Krzysztof Krawczyk fot. Wikimedia Commons
Krzysztof Krawczyk fot. Wikimedia Commons

Legenda polskiej muzyki, a dla wielu nawet “król”, Krzysztof Krawczyk w latach 70. i 80. był bożyszczem tłumów. Kobiety lgnęły do niego, a on sam nie pozostawał na nie obojętny. Piosenkarz po latach przyznał, że w tym okresie, zdecydowanie nie był grzecznym chłopcem.

– Uważałem, że mnie wolno, ja samolub, egoista, książę pan, mogę… – mówił Krzysztof Krawczyk, wspominając lata w których to dopuszczał się zdrady swojej żony.

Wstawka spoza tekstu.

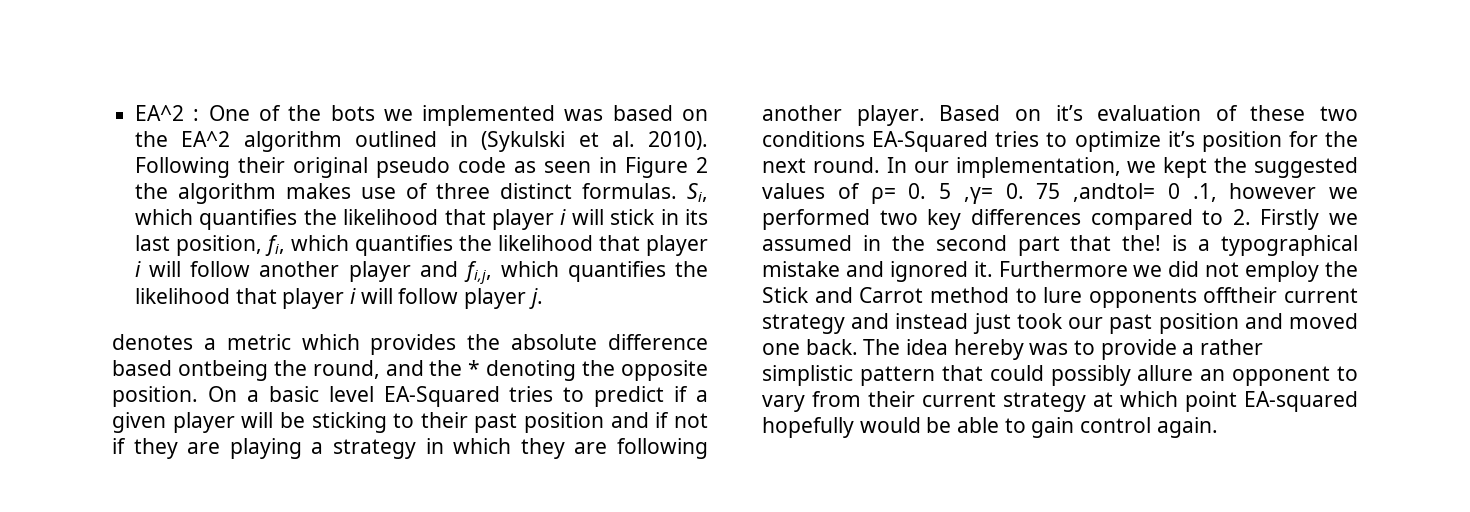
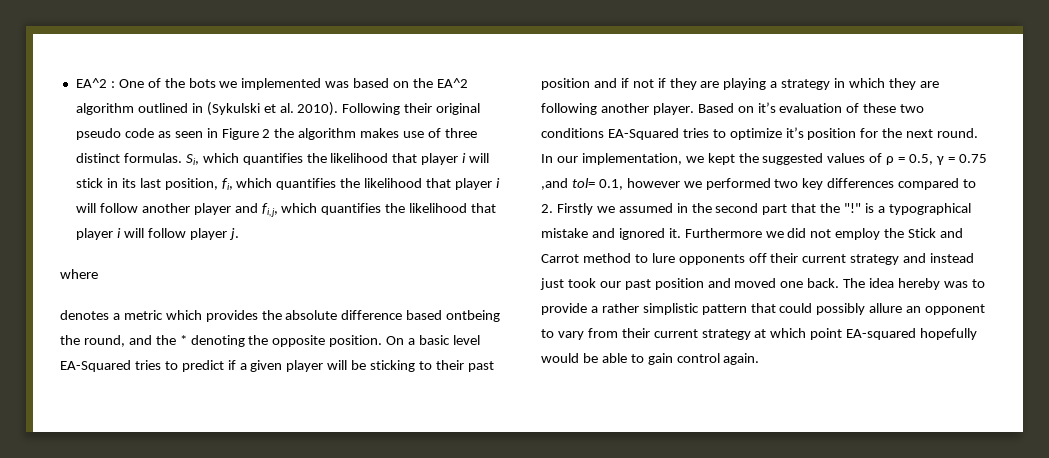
(543, 298) none -> [60,269,98,279] // where
[870,183,1217,204] ρ= 0. 5 ,γ= 0. 75 ,andtol= 0 .1, -> [886,154,987,165] [541,178,623,190] ρ = 0.5, γ = 0.75 ,and tol= 0.1,
[1122,235,1162,251] the! -> [820,203,862,213] the "!"
[1203,287,1278,303] offtheir -> [748,253,799,263] off their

Sytuacja zmieniła się dopiero, gdy druga strona również postanowiła zrobić to samo. Gwiazdor przyznał, że ta sytuacja całkowicie zmieniła jego myślenie. Co więcej, przez dłuższy czas muzyk miał problem z tym, aby psychicznie pogodzić się z tą myślą.

– Ten wypadek przebił moją pychę do końca,zobaczyłem jak wielki ból można odczuwać z powodu zdrady. Czułem się jakby ktoś mi umarł – przyznał po latach.

W szczerej rozmowie Krawczyk przyznał, że początkowo znajdował się w kompletnym załamaniu psychicznym. Nie wychodził z domu, nie tworzył, nie koncertował. Później smutek zamienił się w złość, co skończyło się jeszcze większą rozpustą.

– Mogłem słuchać tylko muzyki klasycznej, zamknąć się w domu, pić, stosować różne używki i przebywać z takimi jak ja. No i zemsta na kobietach, rzucałem się, ciskałem w rewanżu na lewo i prawo, żeby mieć jak najwięcej przygód z kobietami – przyznał.